## Data for review
——————————

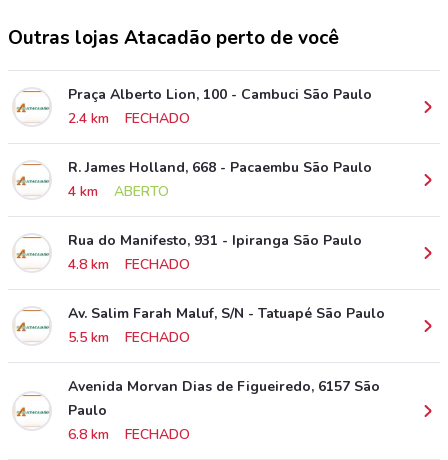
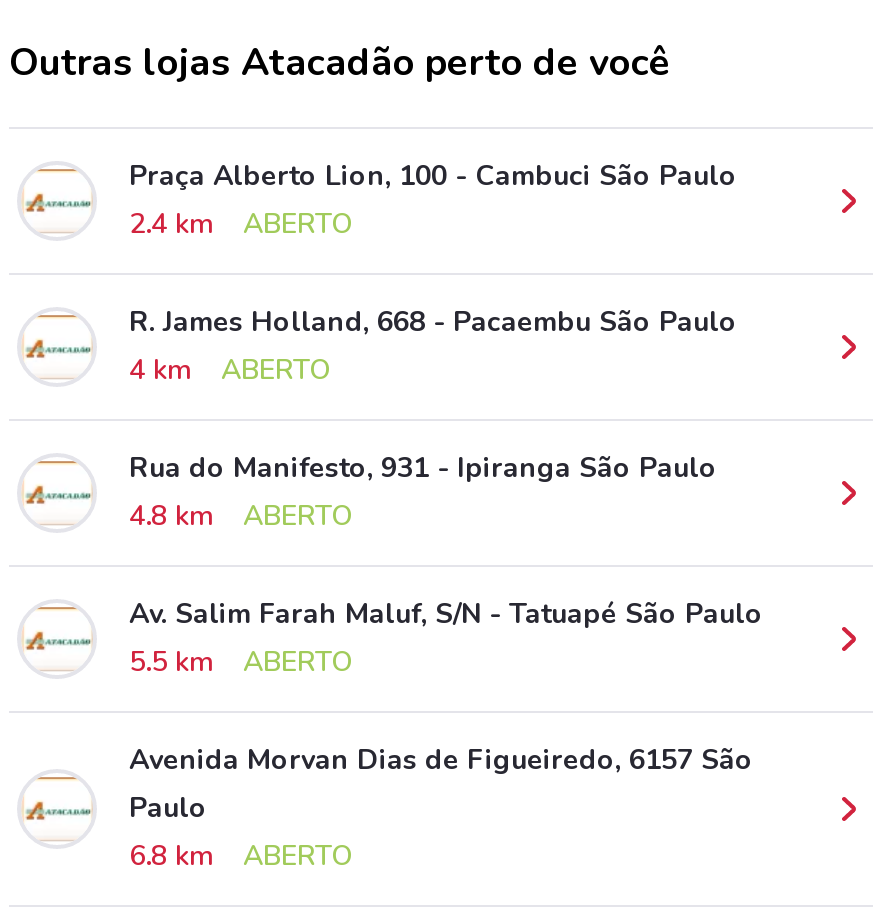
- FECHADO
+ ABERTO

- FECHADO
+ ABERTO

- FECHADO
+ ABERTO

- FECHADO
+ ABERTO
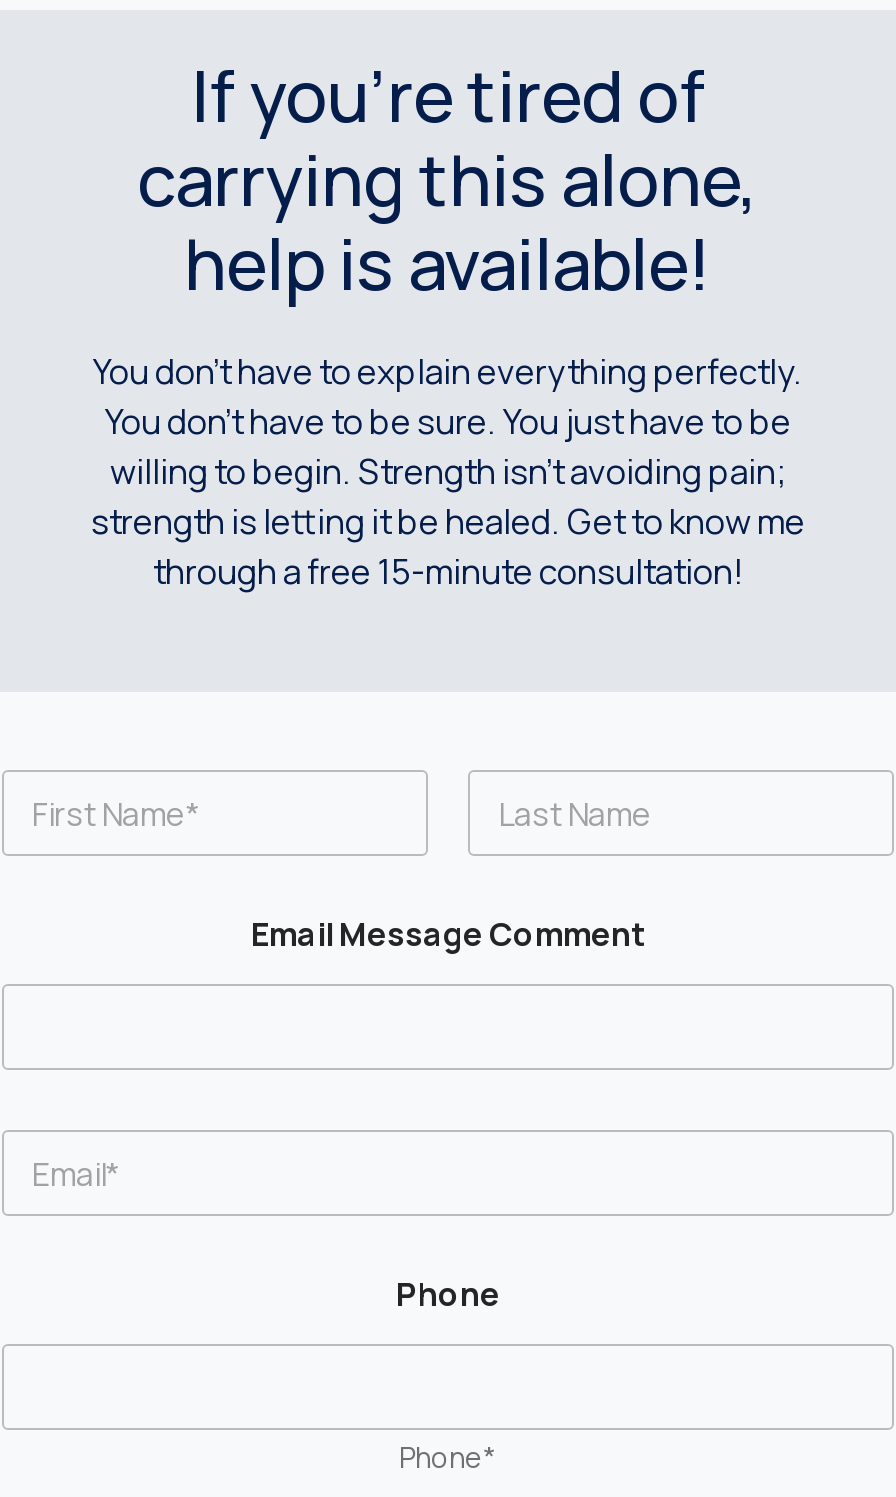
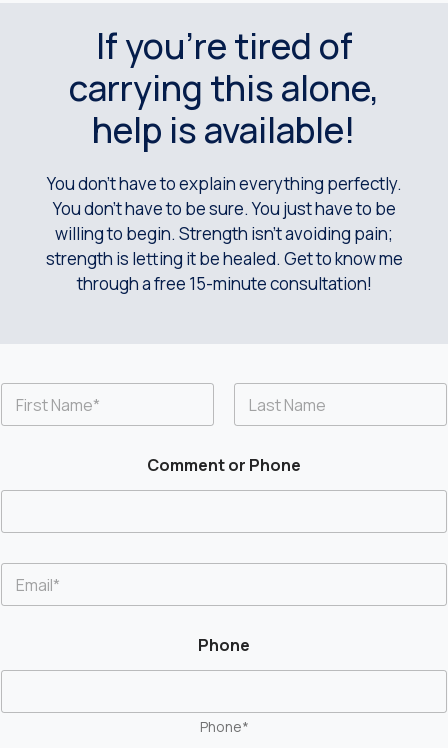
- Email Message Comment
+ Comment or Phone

——————————

## What this task involves
Return the records word for word, leaving every picture out of the copy.

## Response to the task
- FECHADO
+ ABERTO

- FECHADO
+ ABERTO

- FECHADO
+ ABERTO

- FECHADO
+ ABERTO
- Email Message Comment
+ Comment or Phone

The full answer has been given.